Uncle Joe lit his pipe. From where they were sitting they could see the country for miles and miles. Down below them the town looked quite small, and the spire of St Peter's Church just like a toy spire. Far behind it, beyond the level cornlands, the sun was dropping into the evening mists. It grew rosier and rosier, until it almost looked like an apple itself.
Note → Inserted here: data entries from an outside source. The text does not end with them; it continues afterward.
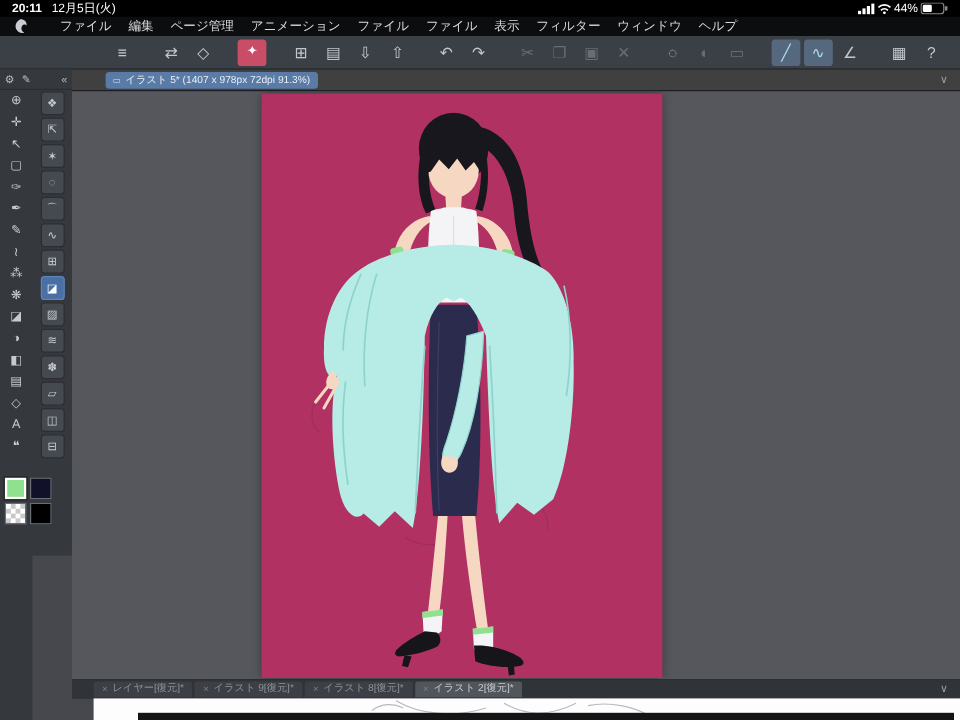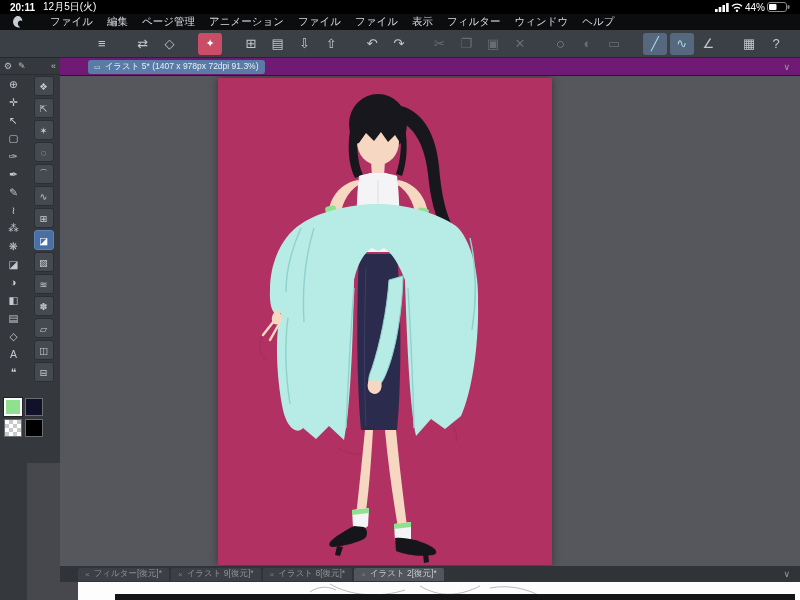--- a/index.html
+++ b/index.html
@@ -48,21 +48,21 @@
     display:flex;align-items:center;justify-content:center;color:#c6cad0;font-size:9.5px;box-sizing:border-box;}
   .tool2.active{background:#4a6fa5;border-color:#5e84b8;color:#fff;}
   .swatches{position:absolute;left:4px;top:340px;width:46px;display:grid;
     grid-template-columns:18px 18px;gap:3px;}
   .swatch{width:18px;height:18px;box-sizing:border-box;border:1px solid #6a6e74;}
   .swatch.main{background:var(--main-color);border:2px solid #fff;outline:1px solid #222;}
   .swatch.sub{background:var(--sub-color);}
   .swatch.transparent{background:conic-gradient(#c9c9c9 25%,#fff 0 50%,#c9c9c9 0 75%,#fff 0);background-size:8px 8px;}
   .swatch.black{background:#000;}
   
-  #docbar{position:absolute;left:60px;top:58px;width:740px;height:18px;background:#701a75;
+  #docbar{position:absolute;left:60px;top:58px;width:740px;height:18px;background:#404040;
     display:flex;align-items:center;box-sizing:border-box;border-bottom:1px solid #1d1f22;}
   #doc-pill{margin-left:28px;height:14px;background:#5a7ba6;border-radius:3px;color:#e8eef6;
     font-size:8.5px;display:flex;align-items:center;gap:4px;padding:0 6px;white-space:nowrap;}
   #doc-pill .doc-icon{font-size:7px;color:#cfe0f2;}
   .chevron{margin-left:auto;margin-right:10px;color:#9aa0a8;font-size:9px;}
   
   #canvaszone{position:absolute;left:60px;top:76px;width:740px;height:490px;background:#55575c;overflow:hidden;}
   #canvas{position:absolute;left:158px;top:2px;width:334px;height:487px;background:var(--canvas-bg);
     box-shadow:0 0 8px rgba(0,0,0,.4);}
   #canvas svg{display:block;}
@@ -456,21 +456,21 @@
       </g>
     </svg>
   </div>
 </div>
 
 <div id="bottomtabs">
   <div style="display:flex;align-items:center;">
 
       <div class="btab" title="イラスト[復元]*">
         <span class="close">×</span>
-        <span>フィルター[復元]*</span>
+        <span>レイヤー[復元]*</span>
       </div>
 
       <div class="btab" title="イラスト 2[復元]*">
         <span class="close">×</span>
         <span>イラスト 9[復元]*</span>
       </div>
 
       <div class="btab" title="イラスト 3[復元]*">
         <span class="close">×</span>
         <span>イラスト 8[復元]*</span>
Mr Parker winked at Marian.
"Rough weather," he said, "in the Baltic."
Then he spat in his hands and rubbed them together.
"Well, I must be getting along," he said, "with this here lawn-mowing."
Eden had an apple-tree, Eve a little daughter, Tried to do as mother did, But the Good Lord caught her.
"Wherefore 'tis ordained," He said, "Here and in all places, Children shall henceforward wear Apples in their faces."
BEARDY NED
[Ill.u.s.tration: Beardy Ned's Fire]
V
BEARDY NED
Near Uncle Joe's house there was a small pool which was really the beginning of a river; and this river ran into a bigger one that flowed through the town in which Marian and Cuthbert lived. The big river was rather muddy, but the little one was nearly always clear, and it was quite easy to paddle across it, though there were some pools in it six feet deep.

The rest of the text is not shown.